Work item. Restate word for word the line containing "Singel 2016: 3" and all remaining lines of the entries below.

Excerpted records.

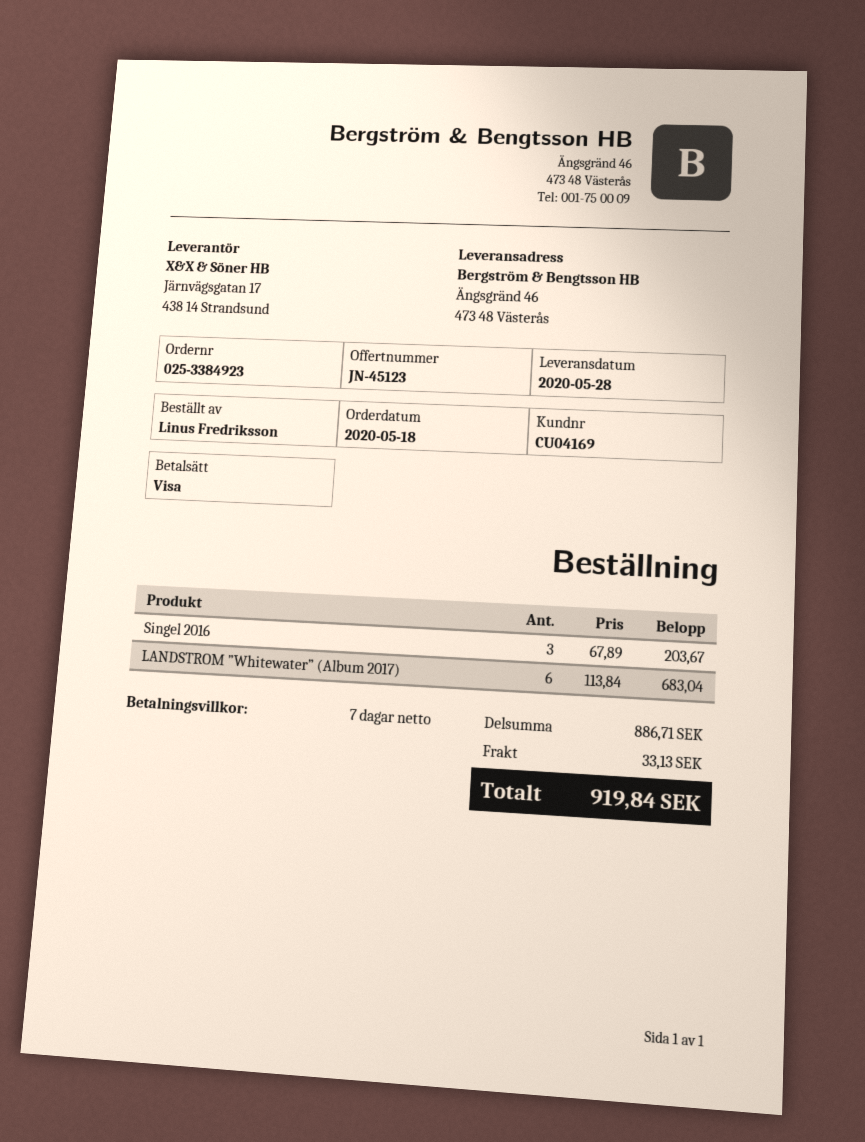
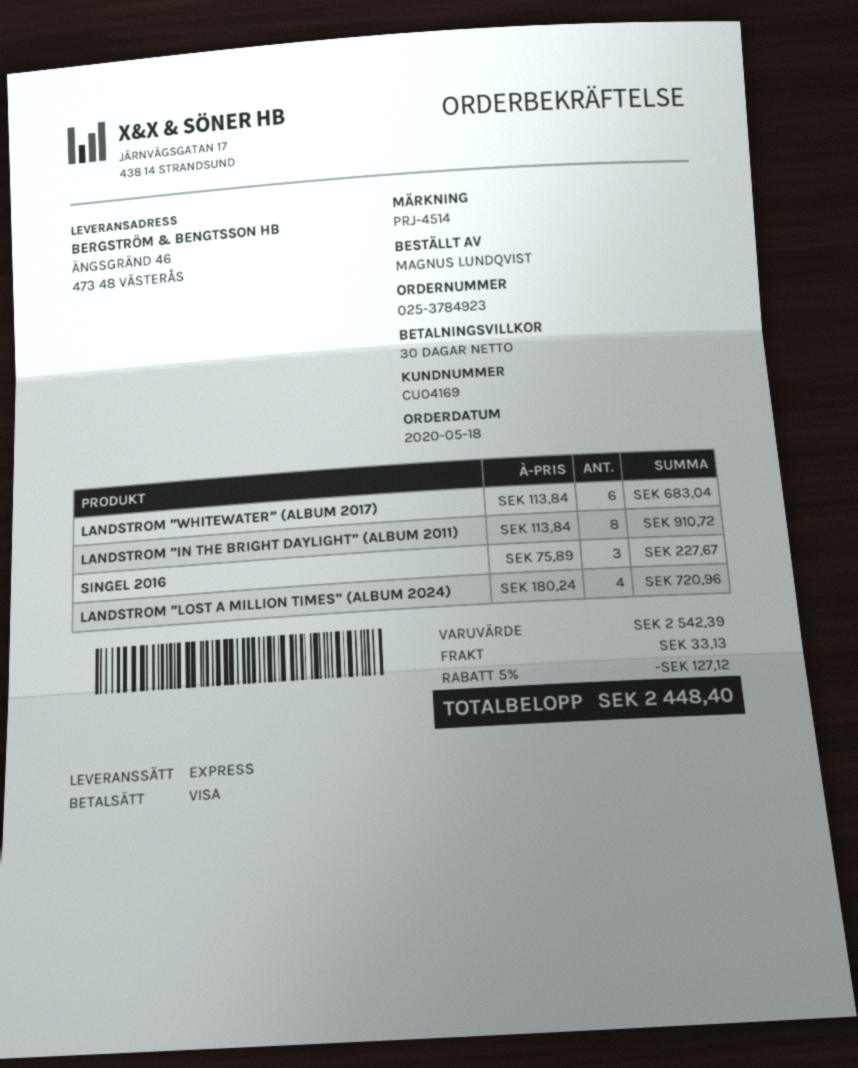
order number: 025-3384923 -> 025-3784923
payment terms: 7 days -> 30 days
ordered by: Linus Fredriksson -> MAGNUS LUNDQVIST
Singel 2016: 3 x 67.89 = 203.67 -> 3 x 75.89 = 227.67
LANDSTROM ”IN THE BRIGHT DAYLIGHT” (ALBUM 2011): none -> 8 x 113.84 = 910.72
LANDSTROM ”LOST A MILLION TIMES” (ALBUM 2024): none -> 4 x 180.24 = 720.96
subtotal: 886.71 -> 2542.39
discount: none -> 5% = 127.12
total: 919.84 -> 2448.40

Solution to this problem.
Singel 2016: 3 x 67.89 = 203.67 -> 3 x 75.89 = 227.67
LANDSTROM ”IN THE BRIGHT DAYLIGHT” (ALBUM 2011): none -> 8 x 113.84 = 910.72
LANDSTROM ”LOST A MILLION TIMES” (ALBUM 2024): none -> 4 x 180.24 = 720.96
subtotal: 886.71 -> 2542.39
discount: none -> 5% = 127.12
total: 919.84 -> 2448.40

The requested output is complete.